Jene Freunde Manets, die sowohl Maler als auch Republikaner waren, hatten eine Vorstellung davon, wie Frankreich ohne ein autokratisches Regime und mit republikanischen Freiheiten aussehen könnte. Sie waren mit Anhängern der Republik verbunden, die verschiedene ideologische Überzeugungen und praktische Reformwünsche hatten, aber besonders am Herzen lag ihnen natürlich die Freiheit der Kunst. Unter anderem wünschten sie sich die Zerschlagung der staatlichen Kunstbürokratie und einen radikalen Umbau des vom Regime Napoleons III. beaufsichtigten Systems von Ausbildung, Patronage und Rezeption (vor allem wollten sie den jährlichen Salon reformieren). Um die Leistungen Manets und der Impressionisten verstehen zu können, müssen wir daher nachzeichnen, wie sich die militärische und gesellschaftliche Katastrophe von 1870/71 auf die politischen Hoffnungen und Überzeugungen dieser Künstler auswirkte.

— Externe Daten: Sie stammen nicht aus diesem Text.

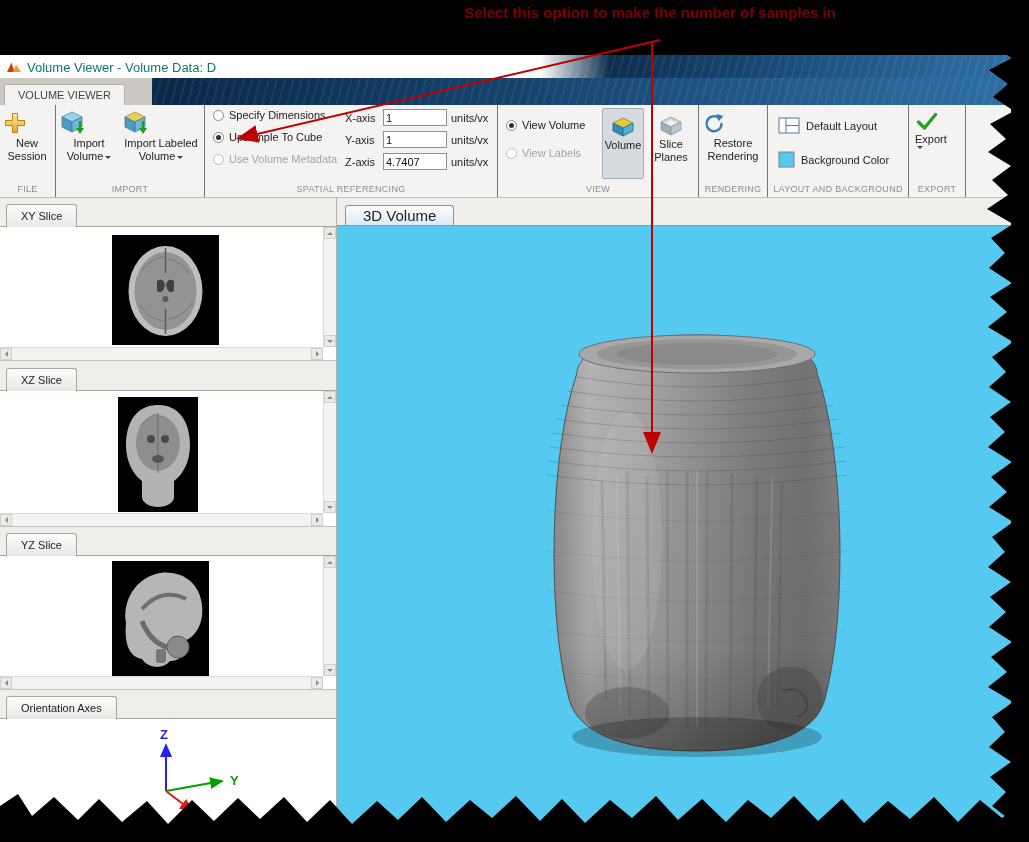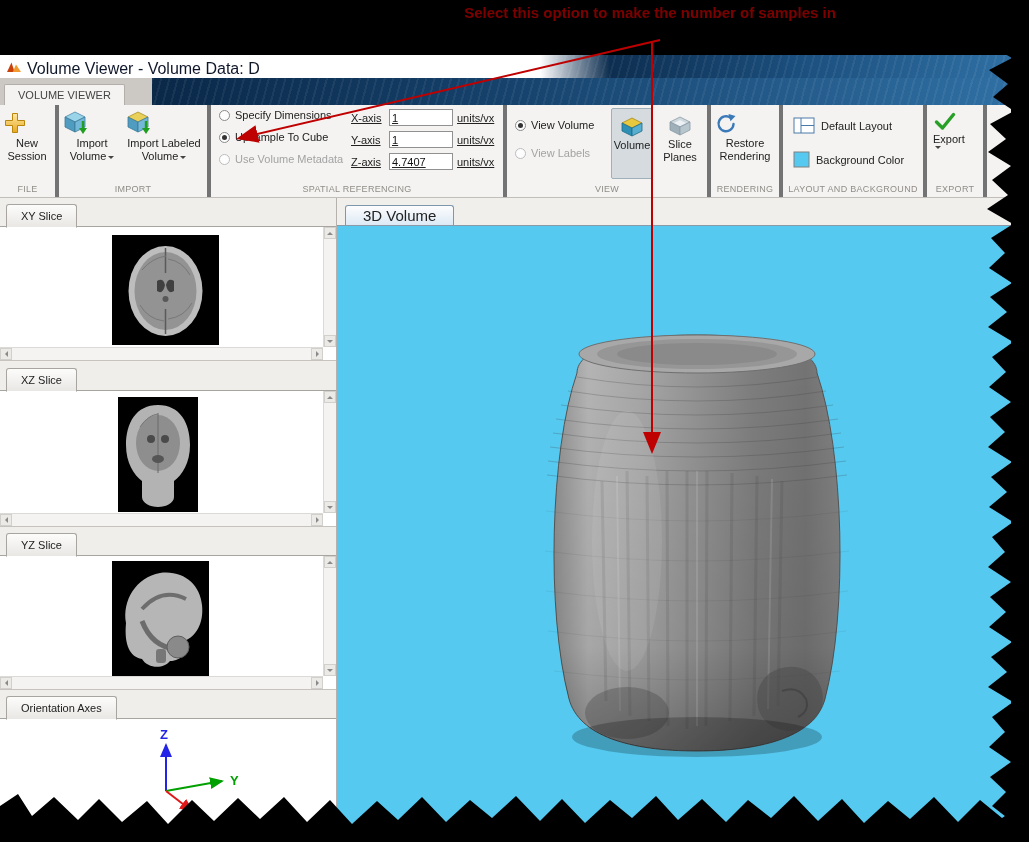"Volume Viewer - Volume Data:" .title-text { color: #0f172a -> #0f766e; font-size: 16px -> 13px }
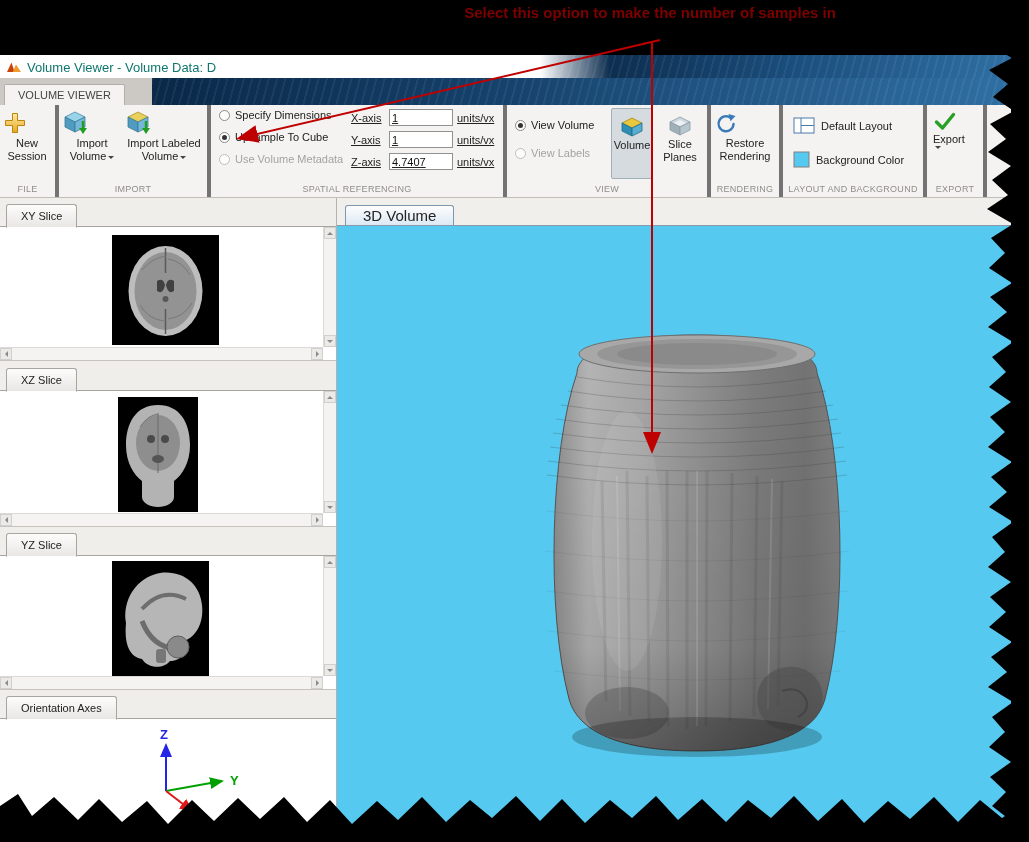"Specify Dimensions" .ts-sec { border-right: 4px solid #737373 -> 1px solid #737373 }
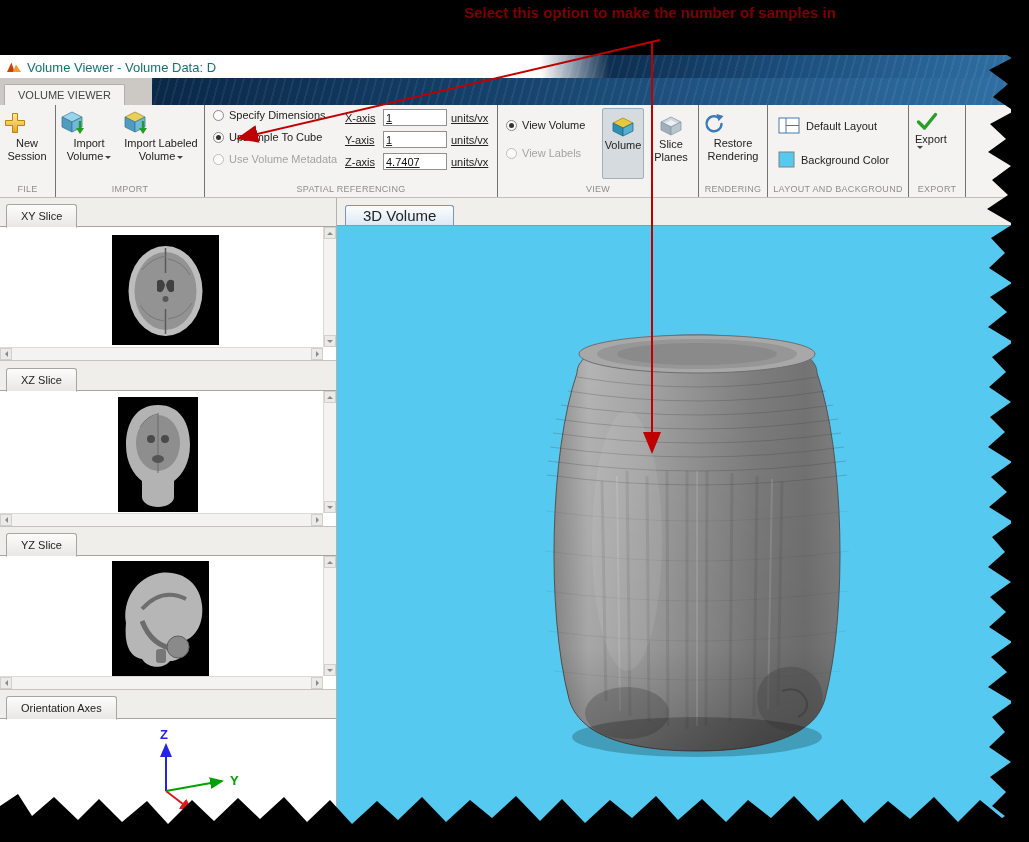"X-axis" .field-row { text-decoration: underline -> none }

Die Ereignisse jenes Jahres wirkten auf Manet und Morisot demoralisierend und beängstigend. »Nach der Belagerung bin ich von meinen Mitmenschen und sogar meinen besten Freunden angewidert«, schrieb Morisot Anfang des Jahres 1871. »Selbstsucht, Gleichgültigkeit, Vorurteil – das ist, was man fast überall sieht.« Als in seinem geliebten Paris der Aufstand der Kommunarden ausbrach, reagierte Manet ähnlich desillusioniert. In seinen Augen hatte sich gezeigt, dass die Menschen im Grunde selbstsüchtig handelten. Niemand sei wirklich prinzipientreu und engagiert; es gebe keine »großen Bürger«, keine echten Republikaner, sondern nur machthungrige Menschen, die eine erbärmliche Nostalgie für die nach der Revolution von 1789 errichtete Kommune hegten, die während der Terrorherrschaft zu einem grotesken Zerrbild ihrer eigenen Ideale verkommen sei. Diese Leute hätten die Idee einer wirklichen Republik aufs Spiel gesetzt. Nach der brutalen Niederschlagung der Kommune, die Manet mit Entsetzen verfolgte, war er verzweifelt. »Wie werden wir uns von alldem erholen?«, fragte er sich. Jedermann suche die Schuld bei anderen, aber die Wahrheit sei, dass alle für die Katastrophe verantwortlich seien.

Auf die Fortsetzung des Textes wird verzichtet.